Terlebih saat Wildan tertangkap basah melirik ke arah wanita yang sibuk melayani pembeli di warung. Bahkan Kirana memang sempat segera pergi ketika Wildan datang, menyibukkan diri. Sementara sorot mata pria yang dipanggil om itu jelas penuh kekaguman dan rasa rindu, dan cinta yang menggebu. Sukses William menarik napas berat karena merasakan sensasi tak biasa di ulu hati. Bahkan kehilangan selera untuk berbalas canda.
Kini William memandang wanita yang dulu pernah ada dalam dekapannya, bahkan dia kecup ketika sedang mengandung Rayyan.
Sementara itu Wildan menoleh pada pria asing di hadapannya. Pun sama, Wildan melihat sorot mata tak biasa dipancarkan ayah dari Rayyan pada wanita yang pernah dia lamar. Dan masih akan dia lamar. Dadanya seperti bergemuruh, dan cemburu terasa membakar. Menyadari ada pria lain yang jelas menjadi saingan. Apalagi bukan pria sembarangan, dia sangat tampan dan juga kaya.

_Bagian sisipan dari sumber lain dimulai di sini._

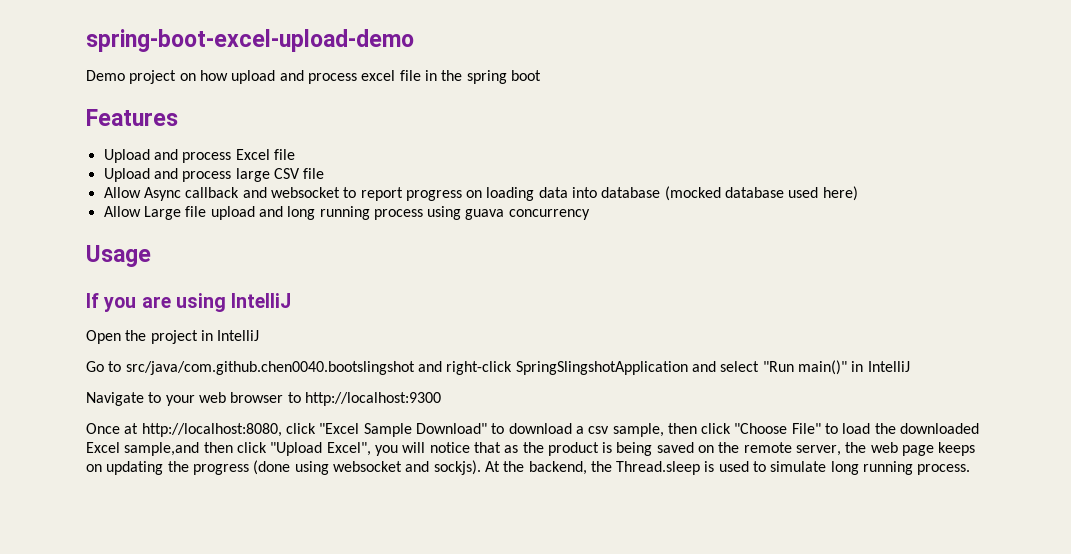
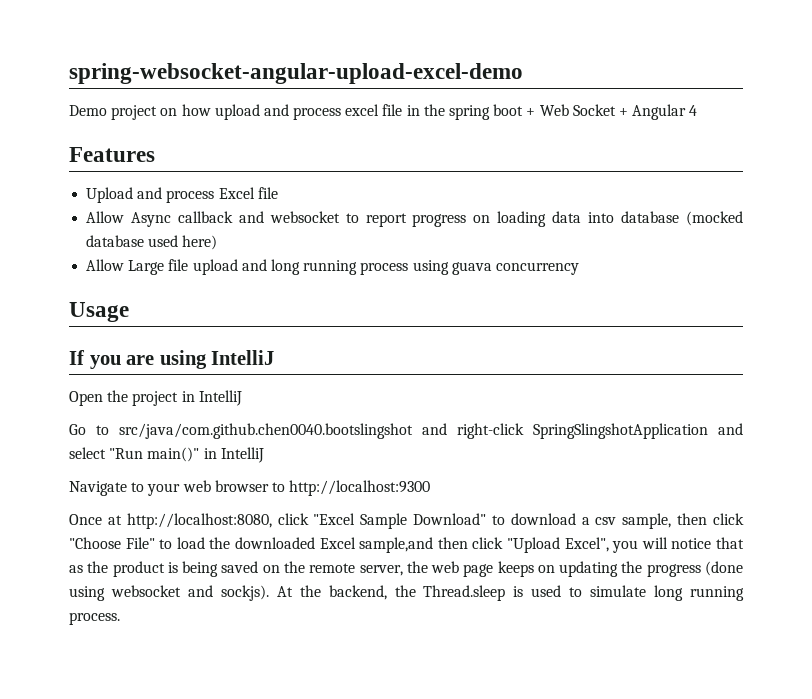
- spring-boot-excel-upload-demo
+ spring-websocket-angular-upload-excel-demo
- Demo project on how upload and process excel file in the spring boot
+ Demo project on how upload and process excel file in the spring boot + Web Socket + Angular 4
- Upload and process large CSV file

Tapi tunggu! Bukankah dia sudah menikah? Rayyan masih memiliki ibu.
“Oh ya, apa aku sudah bilang bahwa aku ini calon suaminya Kirana?” Wildan langsung memasang benteng pertahanan untuk membuat William tak terlalu jauh memasuki kehidupan wanita idamannya.
William tersenyum setelah sebelumnya tertegun, memandang dingin pria di hadapannya.

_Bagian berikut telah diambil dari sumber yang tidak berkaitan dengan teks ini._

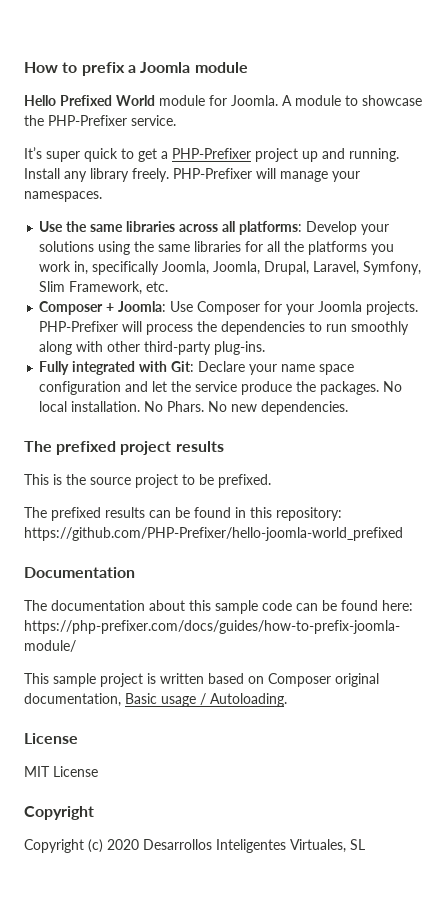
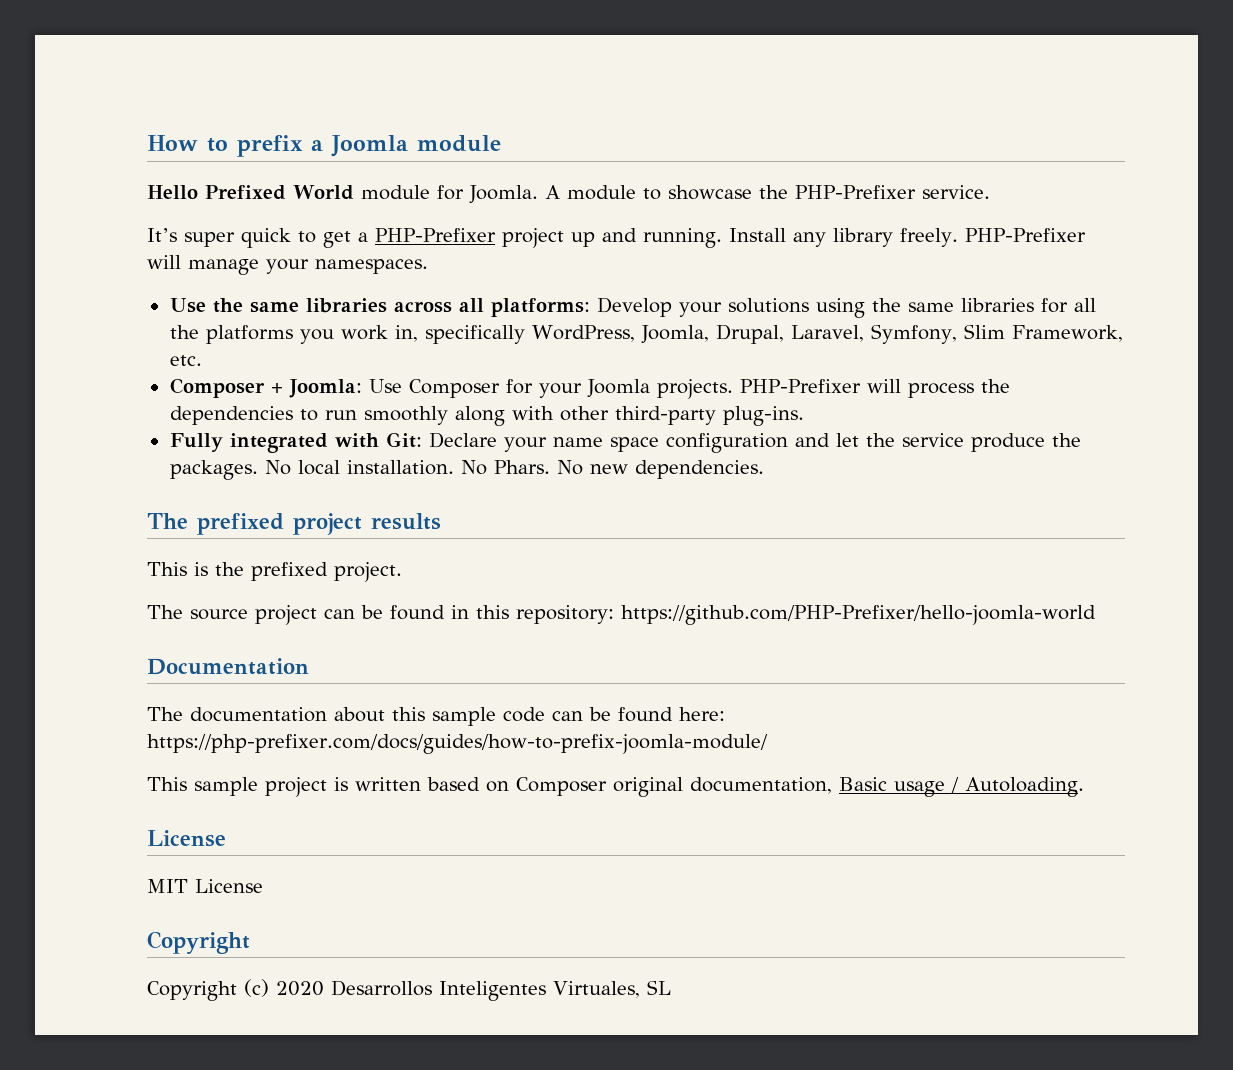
- Use the same libraries across all platforms: Develop your solutions using the same libraries for all the platforms you work in, specifically Joomla, Joomla, Drupal, Laravel, Symfony, Slim Framework, etc.
+ Use the same libraries across all platforms: Develop your solutions using the same libraries for all the platforms you work in, specifically WordPress, Joomla, Drupal, Laravel, Symfony, Slim Framework, etc.
- This is the source project to be prefixed.
- The prefixed results can be found in this repository: https://github.com/PHP-Prefixer/hello-joomla-world_prefixed
+ This is the prefixed project.
+ The source project can be found in this repository: https://github.com/PHP-Prefixer/hello-joomla-world

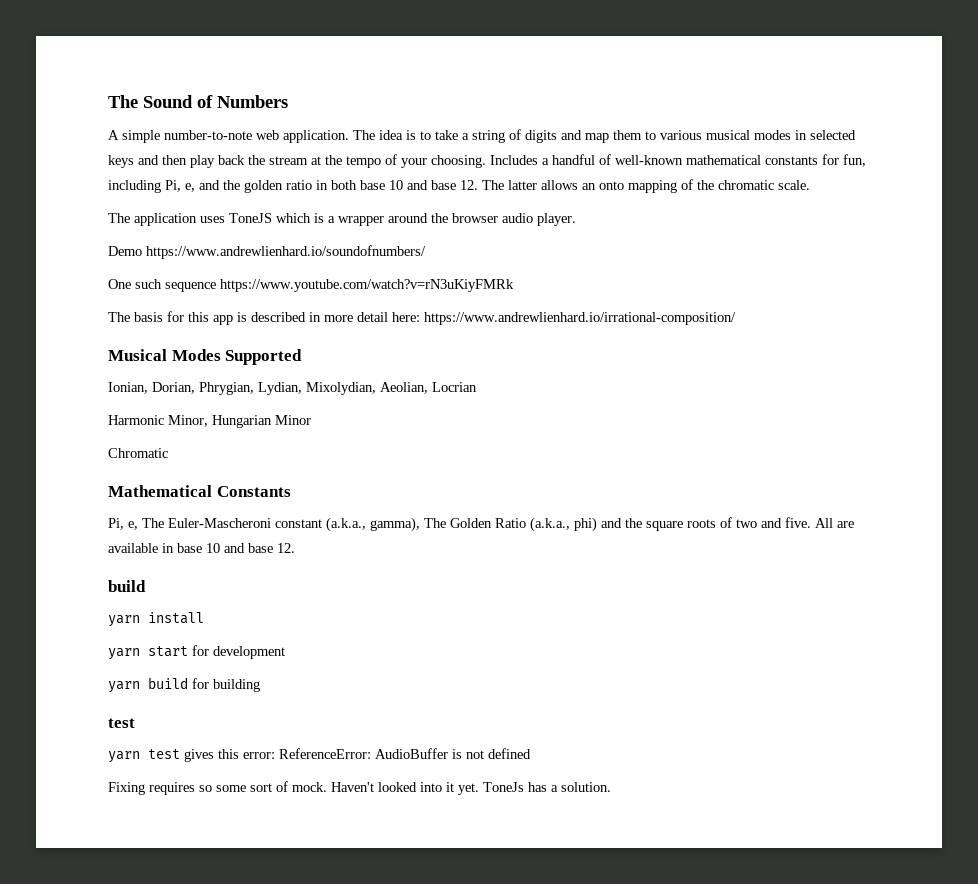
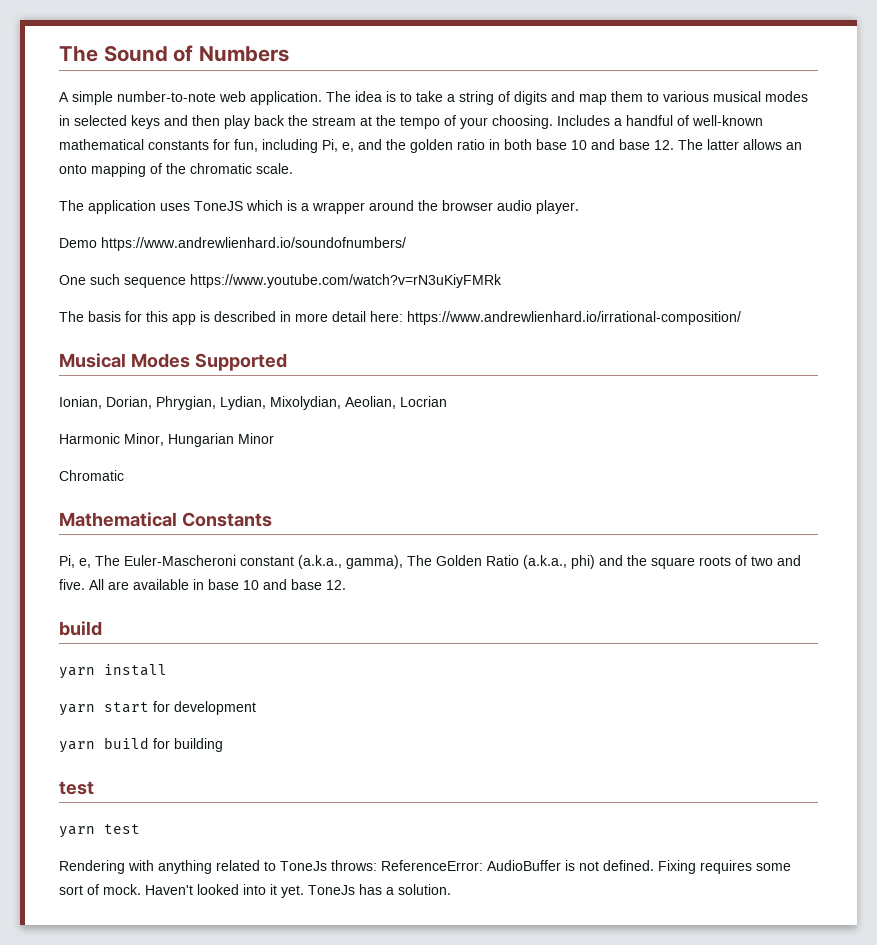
- yarn test gives this error: ReferenceError: AudioBuffer is not defined
- Fixing requires so some sort of mock.
+ yarn test
+ Rendering with anything related to ToneJs throws: ReferenceError: AudioBuffer is not defined. Fixing requires some sort of mock.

“Belum, Kirana tidak bilang kalau dia sudah akan menikah. Tapi dia pernah berkisah bahwa kekasihnya bernama Rega,” jawab William tak kalah sengit, seolah ingin memamerkan bahwa dia lebih tau tentang wanita itu.

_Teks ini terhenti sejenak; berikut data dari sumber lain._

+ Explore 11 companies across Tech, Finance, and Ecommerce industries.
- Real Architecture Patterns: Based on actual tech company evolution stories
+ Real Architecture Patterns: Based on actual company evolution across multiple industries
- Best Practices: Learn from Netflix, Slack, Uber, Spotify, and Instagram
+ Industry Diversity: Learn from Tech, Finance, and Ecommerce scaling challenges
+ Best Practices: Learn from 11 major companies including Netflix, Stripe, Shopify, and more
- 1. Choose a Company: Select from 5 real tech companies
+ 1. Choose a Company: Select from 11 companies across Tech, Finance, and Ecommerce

Wildan mengerutkan kedua alis tebalnya, “Rega?”
“Rega itu pacar Teh Kirana zaman SMA sampe kuliah, Om. Terus putus pas Teh Kirana balik dari Hongkong.” Bagas menimpali, “itu kata emak.”
William tertegun, dia semakin yakin ada yang tidak beres pasca kembalinya Kirana ke Indonesia. Menghubungkan berbagai hal yang dia ingat, membuat mengerucut pada suatu jawaban.
Ya, William tahu persis impian Kirana saat itu, namun tiba-tiba saja dia berubah jadi sosok wanita yang dalam istilah umum dipakai orang adalah alim, yaitu seseorang yang terlihat lebih mendekatkan diri pada agama, atau menjadi religius. Bahkan memilih menjadi penjual nasi uduk, itu bukan cita-cita gadis itu di masa lalu.
Dan Abah? Dimana pria yang selalu Kirana rindukan saat hidup bersamanya? Tidak pernah terlihat, bahkan tak pernah terucap lagi dari bibir gadis berkerudung maroon yang kini tengah menghitung kembalian untuk pembeli.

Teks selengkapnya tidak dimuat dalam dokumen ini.